The full text of Dr William's article can be found here: "Of course this makes us doubt God's existence".
Dr Williams said: "The extraordinary fact is that belief has survived such tests again and again - not because it comforts or explains but because believers cannot deny what has been shown or given to them.
"These convictions are terribly assaulted by all those other facts of human experience that seem to point to a completely arbitrary world, but people still feel bound to them, not for comfort or ease, but because they have imposed themselves on the shape of a life and the habits of a heart."
Reverend Nichols added: "Our faith tutors us, in moments such as these, to a quite particular belief in God.

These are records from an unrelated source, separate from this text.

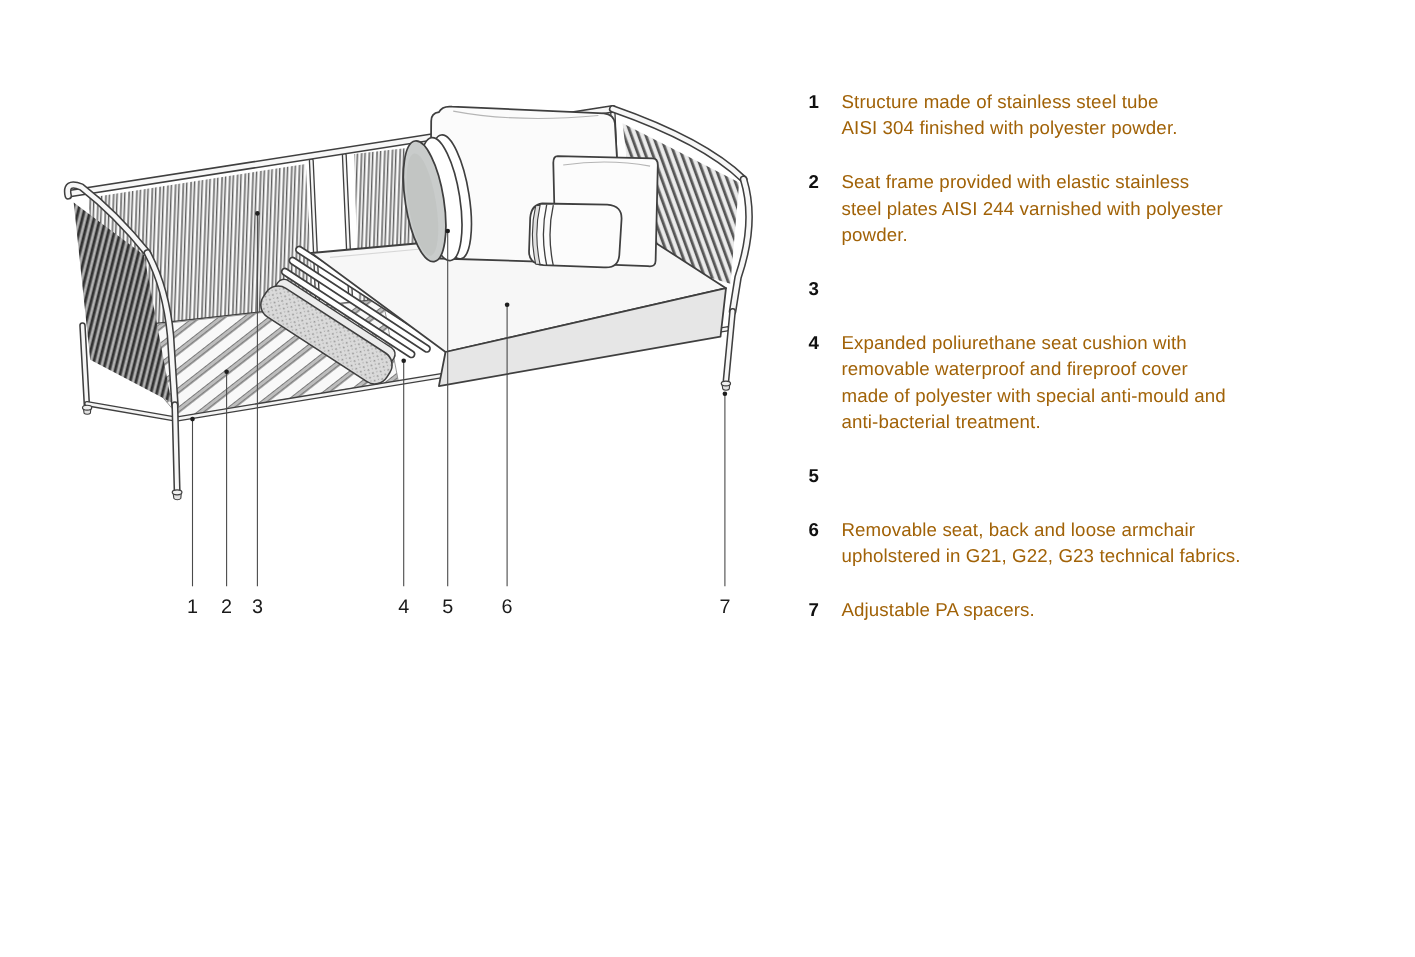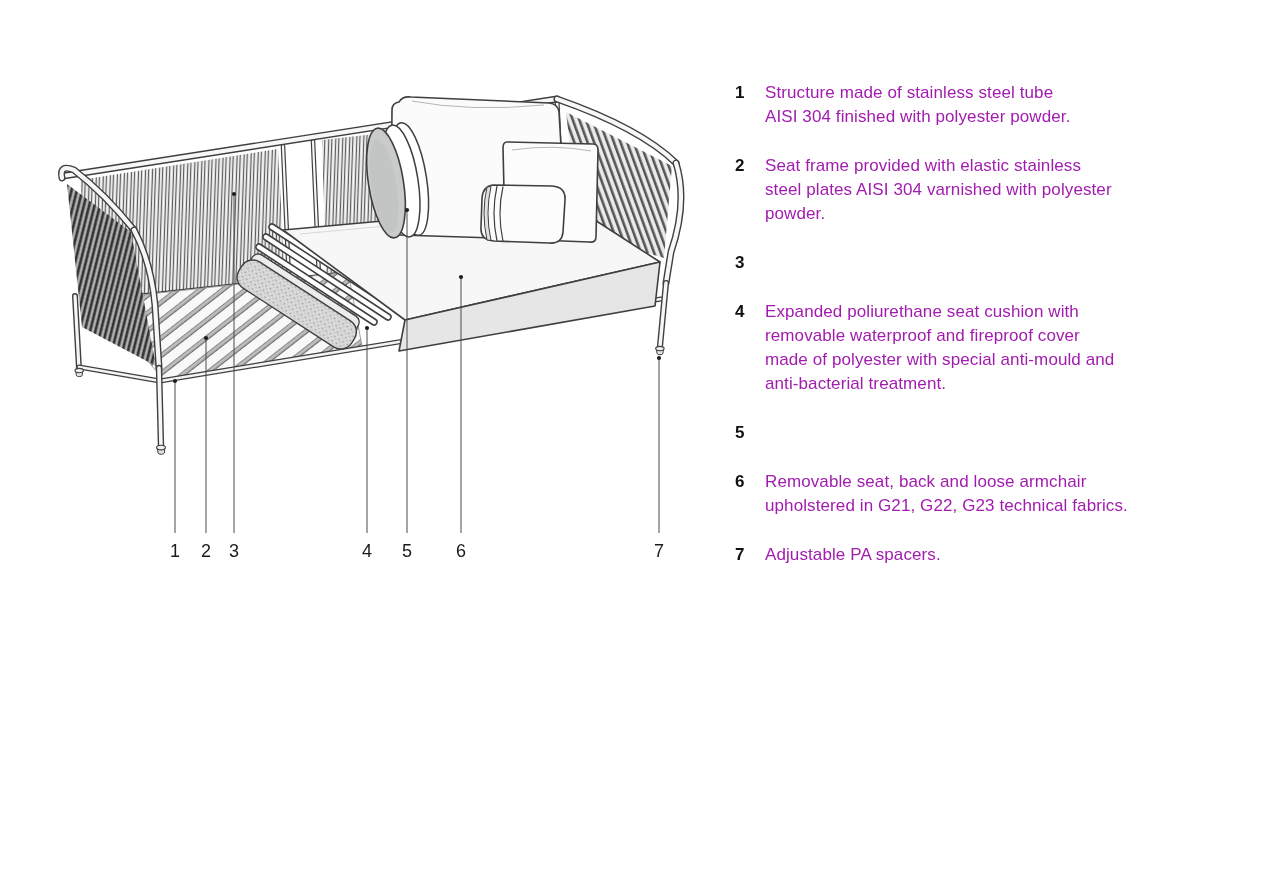--- a/index.html
+++ b/index.html
@@ -3,21 +3,21 @@
 <meta charset="utf-8">
 <style>
   html,body{margin:0;padding:0;background:#ffffff;}
   .page{position:relative;width:1286px;height:870px;background:#ffffff;overflow:hidden;
         font-family:"Liberation Sans","DejaVu Sans",sans-serif;color:#1a1a1a;}
   .diagram{position:absolute;left:0;top:0;width:720px;height:580px;}
   .diagram svg{display:block;}
   .specs{position:absolute;left:735px;top:81px;width:452px;}
   .spec-item{display:flex;margin-bottom:25px;}
   .spec-num{width:30px;flex:0 0 30px;font-size:17px;line-height:24px;font-weight:700;color:#111;}
-  .spec-text{font-size:17px;line-height:24px;white-space:pre-line;color:#a21caf;letter-spacing:0.1px;}
+  .spec-text{font-size:17px;line-height:24px;white-space:pre-line;color:#a16207;letter-spacing:0.1px;}
   .callout-label{font-size:18px;fill:#1a1a1a;}
 </style>
 </head>
 <body>
 
 <div class="page">
 
   <div class="diagram">
     <svg width="720" height="580" viewBox="0 0 720 580" xmlns="http://www.w3.org/2000/svg">
       <defs>
@@ -193,21 +193,21 @@
 
   <div class="specs">
       <div class="spec-item">
         <div class="spec-num">1</div>
         <div class="spec-text">Structure made of stainless steel tube
 AISI 304 finished with polyester powder.</div>
       </div>
       <div class="spec-item">
         <div class="spec-num">2</div>
         <div class="spec-text">Seat frame provided with elastic stainless
-steel plates AISI 304 varnished with polyester
+steel plates AISI 244 varnished with polyester
 powder.</div>
       </div>
       <div class="spec-item">
         <div class="spec-num">3</div>
       </div>
       <div class="spec-item">
         <div class="spec-num">4</div>
         <div class="spec-text">Expanded poliurethane seat cushion with
 removable waterproof and fireproof cover
 made of polyester with special anti-mould and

"And the truth we are given is quite astonishing, quite revolutionary. This truth requires of us, again and again, to refashion our hearts so that we do not misunderstand, do not let go of the gift we have been given.
"God's light is most like love and, as we have seen over and over again, disaster does not wipe out love: rather it intensifies it, in loss, in relief, in effort.
"Disasters do not wipe out faith anymore than they wipe out love. Rather, the light of love, the light of God glows more persistently in that awful darkness. It shines in human heroism, generosity, selflessness and courage."